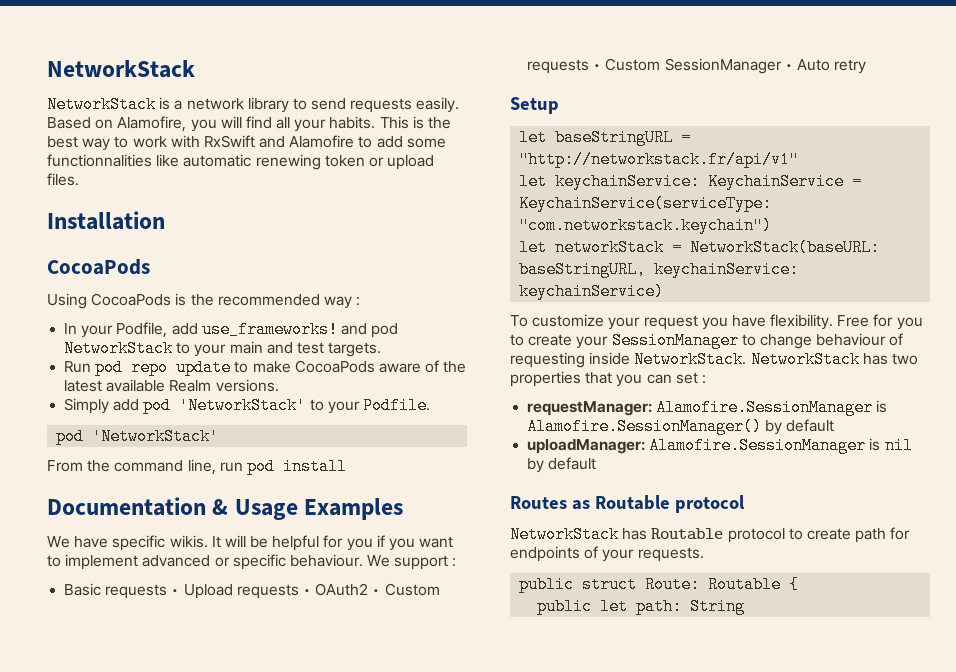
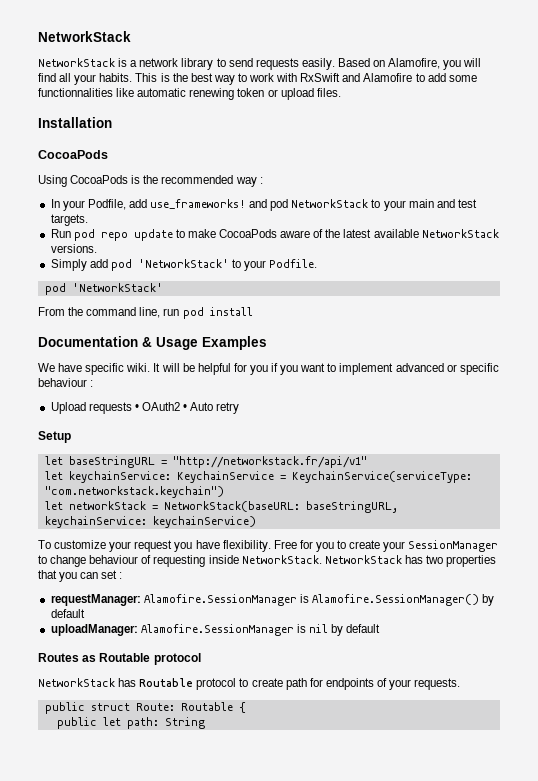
[169,380,212,392] Realm -> [421,229,499,238] NetworkStack
[169,535,208,548] wikis. -> [126,363,151,372] wiki.
[289,554,457,570] [64,583,180,599] behaviour. We support : // Basic requests • -> [38,378,94,387] behaviour : //
[384,583,440,596] [527,58,793,74] Custom requests • Custom SessionManager • -> (188, 407) none

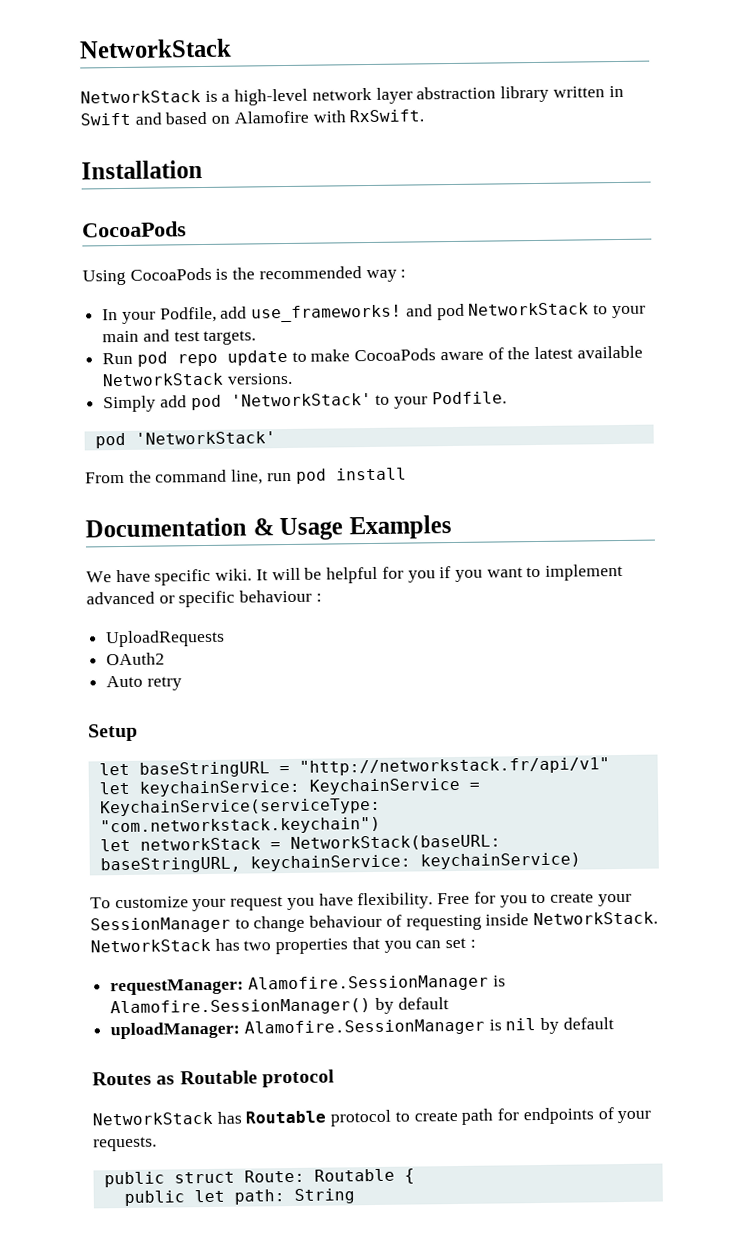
[139,58,482,70] [38,73,477,85] [38,88,341,100] network library to send requests easily. Based on Alamofire, you will find all your habits. This is the best way to work with RxSwift and Alamofire to add some functionnalities like automatic renewing token or upload files. -> [234,85,624,106] [80,109,425,126] high-level network layer abstraction library written in Swift and based on Alamofire with RxSwift.
[50,402,139,414] Upload requests • -> [106,629,226,648] UploadRequests //
[183,404,188,411] • -> (166, 659) //

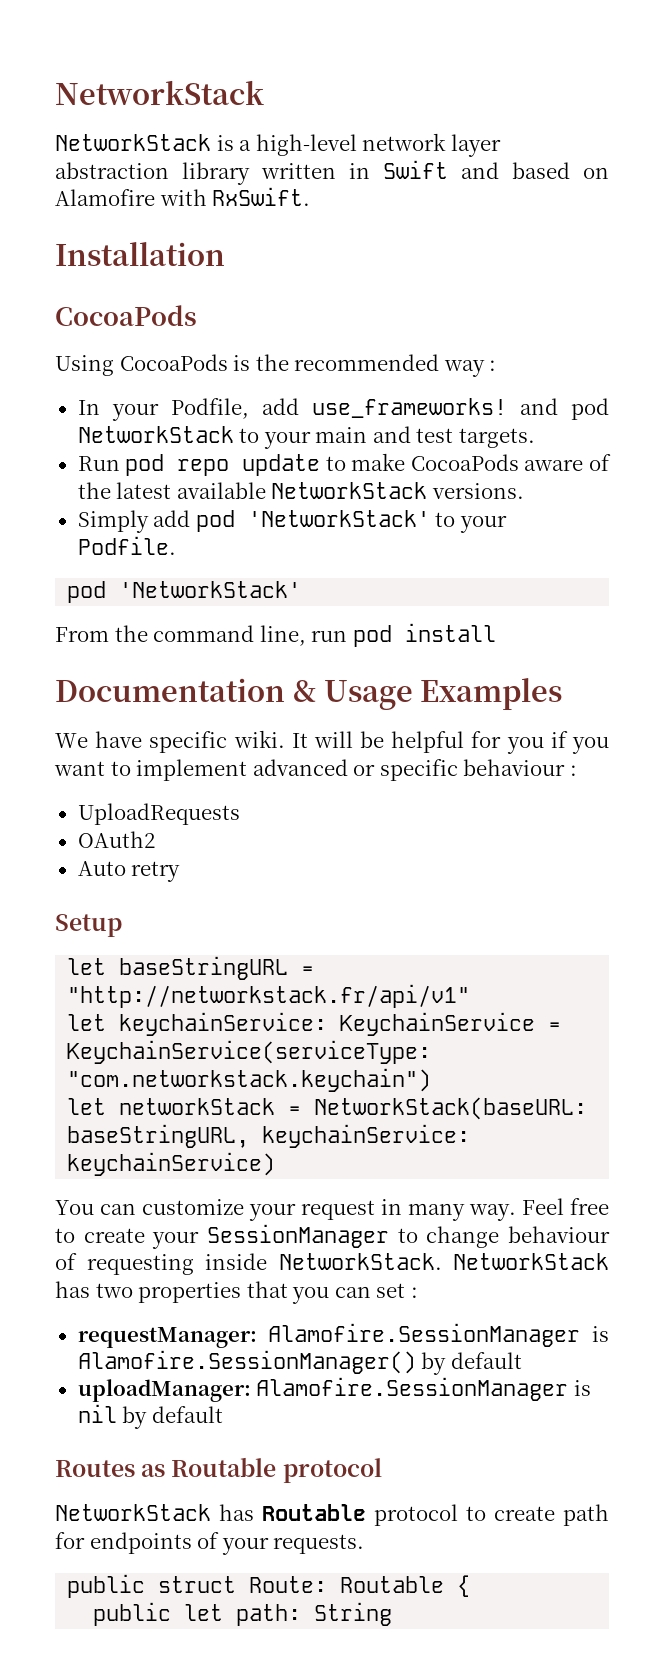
[90,897,111,909] To -> [55,1200,136,1215] You can
[286,891,528,911] you have flexibility. Free for you -> [381,1198,609,1221] in many way. Feel free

• **Exercise brief**
Exactly the lines from the one that contains "[50,402,139,414] Upload requests" through the final line of the records above are needed, given again word for word, with every picture left out.

• **Result of the task**
[50,402,139,414] Upload requests • -> [106,629,226,648] UploadRequests //
[183,404,188,411] • -> (166, 659) //

[90,897,111,909] To -> [55,1200,136,1215] You can
[286,891,528,911] you have flexibility. Free for you -> [381,1198,609,1221] in many way. Feel free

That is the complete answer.